Here are a couple additional examples of unclear cases. BKT 10.6 (P.Berol. inv. 21313) is a small fragment of papyrus with lines of what looks like a commentary on Thucydides written along the fibers. On the back side are what appear to be the ends of a few lines.
The website of the Berlin collection describes this piece as a roll. The Leuven Database describes the papyrus unambiguously as a codex. This case is not clearcut. The first editor of the papyrus, Luciano Canfora, observed that the format of the fragment was actually ambiguous: “It could be either a fragment of an opisthograph roll or a fragment of a papyrus codex (un frammento di rotolo opistografo ovvero del frammento di un codice papiraceo).” The most recent editors, Peter Parsons and Natascia Pellé, doubted the possibility that this fragment came from a codex (“Alquanto improbabile appare l’ipotesi che si tratti di un codice papiraceo”). They noted that, although the traces that can be seen of the hand on the back of the papyrus do resemble the script on the front of the papyrus, the written columns on either face of the fragment do not seem to be aligned. That is to say, the writing on the vertical fibers appears to be the end of a column of writing, while the writing along the fibers does not seem to be the beginning of a line, which is what we would expect in dealing with a typical codex. In any event, this is an ambiguous case. Perhaps “Codex(?)” would be the most accurate description.
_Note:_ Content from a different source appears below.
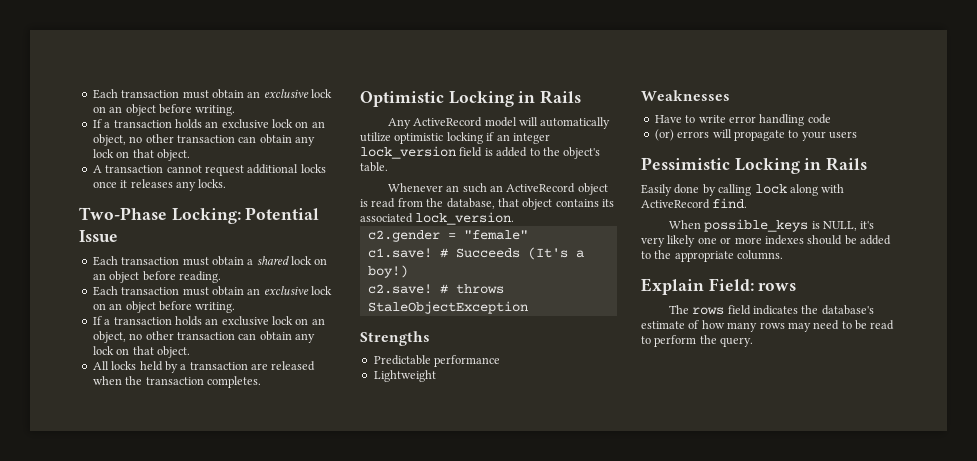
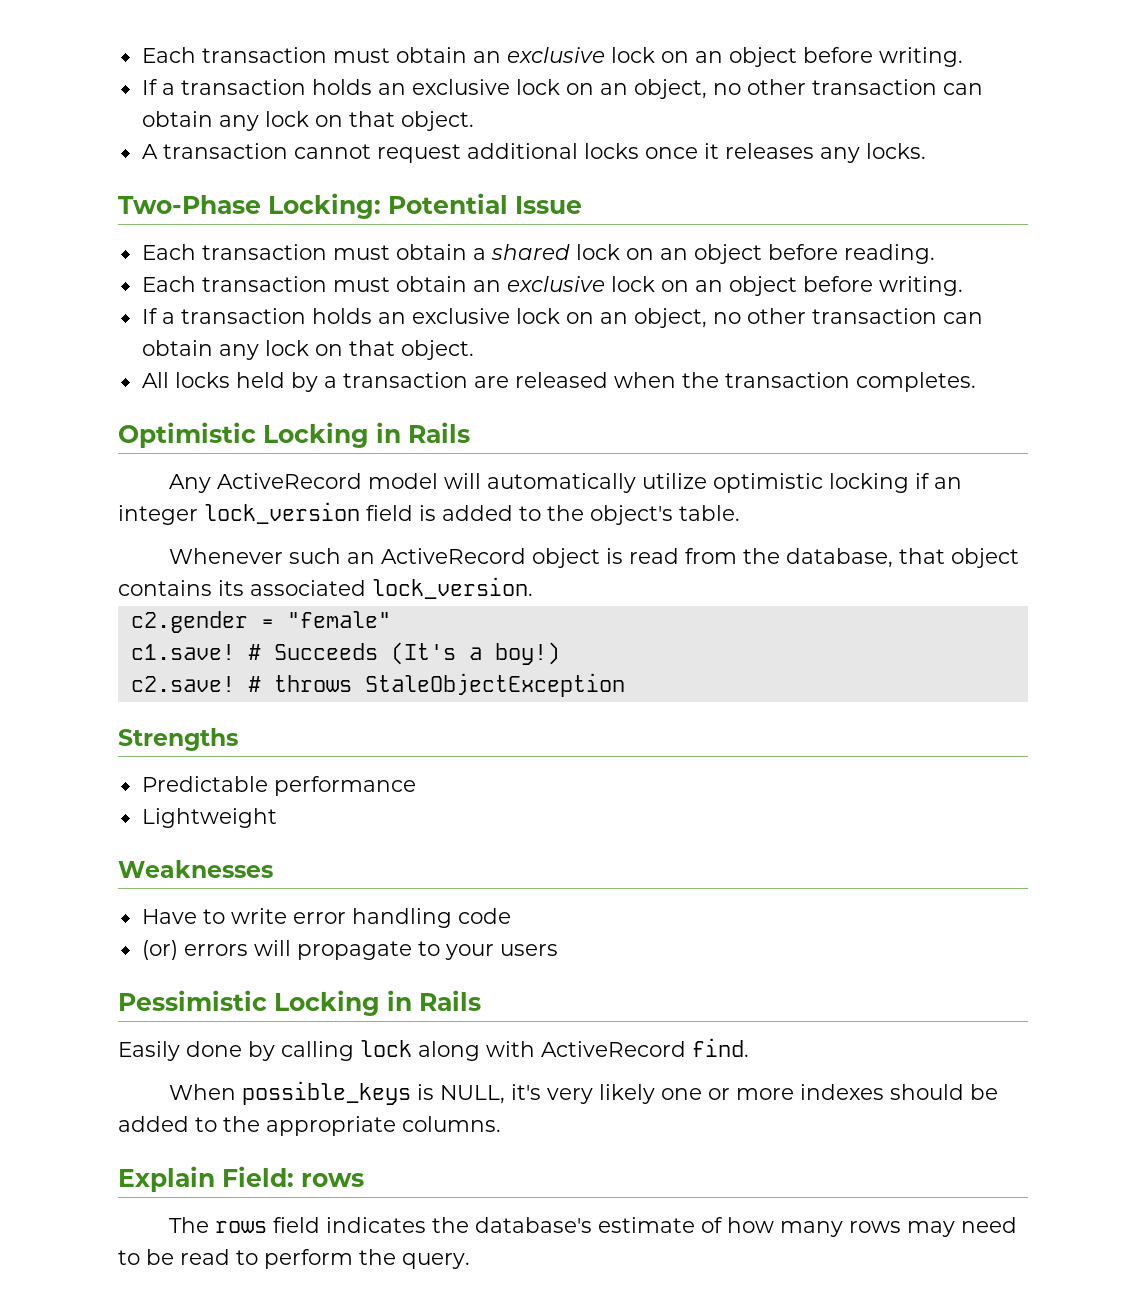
- Whenever an such an ActiveRecord object is read from the database, that object contains its associated lock_version.
+ Whenever such an ActiveRecord object is read from the database, that object contains its associated lock_version.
In other instances, the Leuven Database simply seems to be mistaken. For example, the Leuven Database unambiguously describes P.Oxy. 78.5162 as a codex, but it is almost certainly not. The front of the papyrus preserves a Greek-Latin glossary.
The back side of the fragment does contain writing, but as the editors note, this writing is “upside down in relation to the text of the glossary” and consists of “two columns of Greek medical prose.” This papyrus is much more likely to be a reused roll and not a codex (there are some examples of codices in which this “upside down” phenomenon occurs–I discussed one here a few years ago–but it is very, very rare).
These may seem like somewhat trivial matters, but when we’re trying to get a sense of what the dataset looks like for surviving fragments of early codices, these details matter.
Luciano Canfora, “P.Berol. 21313, MP3 1552.04: Un frammento inedito di commento a Tucidide,” Quaderni di storia 74 (2011), 97-98.
Peter Parsons and Natascia Pellé, “6. Commentario a Tucidide III?” in Fabian Reiter (ed.), Literarische Texte der Berliner Papyrussammlung (Berliner Klassiker Texte 10; Berlin: de Gruyter, 2012), 31-33.
R.-L. Chang, W.B. Henry, P. J. Parsons and A. Benaissa (eds.), The Oxyrhynchus Papyri, vol. LXXVIII, Nos. 5127–5182 (London: Egypt Exploration Society, 2012.